The more frequently you receive information about a situation, the better your decisions are likely to be. Or so it would seem—at least up until the point that you’re too distracted by incoming data to think about it. Recent studies by the authors suggest that the upper limit for the benefits of increasing data frequency are much lower than that. In their studies of undergraduate students, Lurie and Swaminathan found that receiving information more frequently led to worse decisions, particularly when there was more “noise” (in the form of random fluctuations) in the data. If it applies more broadly, this result is significant in an age where managers can use information technology to track information in real time and obtain frequent feedback on their decisions.
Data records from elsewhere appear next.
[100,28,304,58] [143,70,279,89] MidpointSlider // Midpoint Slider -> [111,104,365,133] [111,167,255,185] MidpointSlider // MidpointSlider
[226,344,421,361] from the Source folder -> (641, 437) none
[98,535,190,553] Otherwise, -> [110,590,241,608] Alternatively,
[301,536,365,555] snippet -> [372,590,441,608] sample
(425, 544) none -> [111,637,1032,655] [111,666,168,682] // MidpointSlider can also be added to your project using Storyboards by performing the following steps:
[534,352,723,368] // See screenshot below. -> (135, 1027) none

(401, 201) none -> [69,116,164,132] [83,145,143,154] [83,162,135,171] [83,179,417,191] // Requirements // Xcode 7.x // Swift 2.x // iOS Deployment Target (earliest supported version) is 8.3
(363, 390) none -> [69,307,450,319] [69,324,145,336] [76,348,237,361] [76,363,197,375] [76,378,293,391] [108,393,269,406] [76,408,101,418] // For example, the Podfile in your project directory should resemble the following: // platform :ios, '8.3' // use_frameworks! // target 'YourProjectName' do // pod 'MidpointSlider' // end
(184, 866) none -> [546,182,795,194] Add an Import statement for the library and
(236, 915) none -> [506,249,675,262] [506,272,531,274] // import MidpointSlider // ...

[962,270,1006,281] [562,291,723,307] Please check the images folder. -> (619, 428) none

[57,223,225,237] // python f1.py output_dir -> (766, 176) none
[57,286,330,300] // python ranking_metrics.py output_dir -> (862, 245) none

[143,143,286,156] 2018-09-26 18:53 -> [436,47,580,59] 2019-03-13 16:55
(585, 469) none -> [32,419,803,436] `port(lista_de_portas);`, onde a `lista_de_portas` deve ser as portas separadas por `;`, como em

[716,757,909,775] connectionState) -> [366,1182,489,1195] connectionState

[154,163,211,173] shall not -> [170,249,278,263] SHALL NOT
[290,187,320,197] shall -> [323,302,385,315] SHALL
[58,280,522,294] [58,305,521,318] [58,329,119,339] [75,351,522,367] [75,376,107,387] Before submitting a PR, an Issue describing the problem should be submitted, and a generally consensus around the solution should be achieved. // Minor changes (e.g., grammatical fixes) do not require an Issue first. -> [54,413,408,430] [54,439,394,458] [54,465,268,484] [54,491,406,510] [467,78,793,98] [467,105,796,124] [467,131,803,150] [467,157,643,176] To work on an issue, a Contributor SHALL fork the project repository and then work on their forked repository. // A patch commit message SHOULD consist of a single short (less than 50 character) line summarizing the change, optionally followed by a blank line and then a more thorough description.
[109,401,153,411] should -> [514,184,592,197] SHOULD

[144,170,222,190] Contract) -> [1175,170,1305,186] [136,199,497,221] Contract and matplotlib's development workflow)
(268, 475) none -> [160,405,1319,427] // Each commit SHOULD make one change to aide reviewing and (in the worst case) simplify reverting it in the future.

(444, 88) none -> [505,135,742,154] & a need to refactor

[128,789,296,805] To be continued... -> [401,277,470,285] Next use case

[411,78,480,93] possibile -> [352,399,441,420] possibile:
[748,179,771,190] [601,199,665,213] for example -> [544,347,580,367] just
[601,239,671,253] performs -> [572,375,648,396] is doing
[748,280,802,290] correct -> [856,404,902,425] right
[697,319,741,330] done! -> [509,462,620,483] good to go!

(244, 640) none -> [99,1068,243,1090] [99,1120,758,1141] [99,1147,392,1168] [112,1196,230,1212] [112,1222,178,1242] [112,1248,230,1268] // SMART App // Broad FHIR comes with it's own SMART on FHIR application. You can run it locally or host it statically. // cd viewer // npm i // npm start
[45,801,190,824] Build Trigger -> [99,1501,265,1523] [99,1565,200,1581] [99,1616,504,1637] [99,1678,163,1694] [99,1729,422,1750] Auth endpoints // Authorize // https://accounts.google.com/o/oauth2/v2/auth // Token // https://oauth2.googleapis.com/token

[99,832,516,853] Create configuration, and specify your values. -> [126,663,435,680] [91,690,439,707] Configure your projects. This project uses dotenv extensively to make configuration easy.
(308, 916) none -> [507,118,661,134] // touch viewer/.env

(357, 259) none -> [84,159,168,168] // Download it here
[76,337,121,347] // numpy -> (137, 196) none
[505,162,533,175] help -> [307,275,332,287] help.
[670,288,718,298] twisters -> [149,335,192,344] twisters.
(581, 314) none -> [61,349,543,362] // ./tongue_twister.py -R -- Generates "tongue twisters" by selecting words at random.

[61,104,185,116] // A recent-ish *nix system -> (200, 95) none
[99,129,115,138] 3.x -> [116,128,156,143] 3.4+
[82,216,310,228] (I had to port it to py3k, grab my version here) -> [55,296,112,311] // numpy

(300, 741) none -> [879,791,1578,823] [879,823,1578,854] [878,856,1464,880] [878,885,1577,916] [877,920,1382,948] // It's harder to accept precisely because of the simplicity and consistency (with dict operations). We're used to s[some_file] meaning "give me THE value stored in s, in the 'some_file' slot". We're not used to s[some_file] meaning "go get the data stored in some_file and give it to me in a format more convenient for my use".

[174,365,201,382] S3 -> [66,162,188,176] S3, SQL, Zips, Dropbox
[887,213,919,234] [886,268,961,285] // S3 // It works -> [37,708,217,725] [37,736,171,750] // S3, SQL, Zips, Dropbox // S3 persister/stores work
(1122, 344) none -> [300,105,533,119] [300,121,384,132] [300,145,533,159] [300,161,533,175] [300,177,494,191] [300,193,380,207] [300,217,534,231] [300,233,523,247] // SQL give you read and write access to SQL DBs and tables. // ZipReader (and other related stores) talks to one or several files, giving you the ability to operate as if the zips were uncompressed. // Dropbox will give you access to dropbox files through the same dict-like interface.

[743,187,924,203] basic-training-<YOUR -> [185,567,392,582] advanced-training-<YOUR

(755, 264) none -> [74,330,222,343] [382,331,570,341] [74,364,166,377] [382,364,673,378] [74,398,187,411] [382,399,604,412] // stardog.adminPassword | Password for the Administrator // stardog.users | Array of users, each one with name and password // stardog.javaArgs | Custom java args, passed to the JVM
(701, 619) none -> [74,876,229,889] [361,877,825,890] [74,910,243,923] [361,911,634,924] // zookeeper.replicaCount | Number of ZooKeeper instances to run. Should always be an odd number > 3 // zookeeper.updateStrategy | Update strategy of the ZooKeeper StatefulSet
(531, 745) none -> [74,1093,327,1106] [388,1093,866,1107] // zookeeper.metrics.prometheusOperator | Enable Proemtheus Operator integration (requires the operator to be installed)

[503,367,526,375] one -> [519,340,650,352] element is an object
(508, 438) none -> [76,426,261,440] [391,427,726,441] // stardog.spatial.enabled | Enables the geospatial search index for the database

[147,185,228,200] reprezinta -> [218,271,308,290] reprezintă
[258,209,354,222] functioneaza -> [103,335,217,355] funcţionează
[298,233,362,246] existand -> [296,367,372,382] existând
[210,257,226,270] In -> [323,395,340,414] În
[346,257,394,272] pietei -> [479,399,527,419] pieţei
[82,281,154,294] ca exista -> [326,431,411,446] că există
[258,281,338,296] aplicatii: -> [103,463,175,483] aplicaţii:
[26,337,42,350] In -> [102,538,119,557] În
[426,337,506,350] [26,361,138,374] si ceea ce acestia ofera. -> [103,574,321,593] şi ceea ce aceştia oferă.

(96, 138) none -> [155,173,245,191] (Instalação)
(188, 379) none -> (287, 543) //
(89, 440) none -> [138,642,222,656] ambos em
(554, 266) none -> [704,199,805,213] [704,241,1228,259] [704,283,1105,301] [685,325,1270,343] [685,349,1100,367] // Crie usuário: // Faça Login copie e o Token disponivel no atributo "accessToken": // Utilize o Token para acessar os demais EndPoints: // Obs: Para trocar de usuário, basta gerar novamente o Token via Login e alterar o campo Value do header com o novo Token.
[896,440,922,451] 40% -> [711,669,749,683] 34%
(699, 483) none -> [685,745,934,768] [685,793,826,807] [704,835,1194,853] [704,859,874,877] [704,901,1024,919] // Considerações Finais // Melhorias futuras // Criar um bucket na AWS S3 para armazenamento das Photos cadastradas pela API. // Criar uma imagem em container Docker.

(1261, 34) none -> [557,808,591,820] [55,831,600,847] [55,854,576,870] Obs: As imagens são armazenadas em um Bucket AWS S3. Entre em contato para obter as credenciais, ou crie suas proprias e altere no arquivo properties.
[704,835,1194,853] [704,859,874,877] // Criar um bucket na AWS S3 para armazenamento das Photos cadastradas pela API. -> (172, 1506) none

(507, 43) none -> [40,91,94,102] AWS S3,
In their first study, the researchers found that experiment participants who received reports and placed orders daily had lower profits than their peers who got reports once or twice weekly. The worsened performance was especially pronounced when there was a high variance in actual demand. The main problem appears to be what is known as “recency bias”: Students with daily information were more likely to give too much weight to the previous day’s data in making their decisions, rather than looking at a longer time period. The same tendency showed up in a second experiment where participants could access records of past sales. Participants tended to limit their information gathering to the most recent data. This study showed that “increasing levels of feedback leads to performance declines for both high-and low-profit markets.” A third and fourth study reinforced these results.
When decision makers receive more frequent feedback in environments characterized by random noise, their performance declines. The decision makers respond to the faster flow of information by excessively focusing on more recent data. They also fail to sufficiently compare information across multiple time periods. The authors note that the greater the variance in the data, the more likely it is that more frequent reporting can skew decision making, because each individual data point becomes less representative.
Based on these results, the authors urge caution in the design and implementation of real-time information systems. There’s nothing necessarily wrong with real-time data, but it does matter greatly how the data are presented to managers. Among the ways to reduce the risks of examining data too frequently, the authors point to the use of moving averages that help to contextualize recent data and identify variance, and to statistical process control charts that filter data and identify exceptions.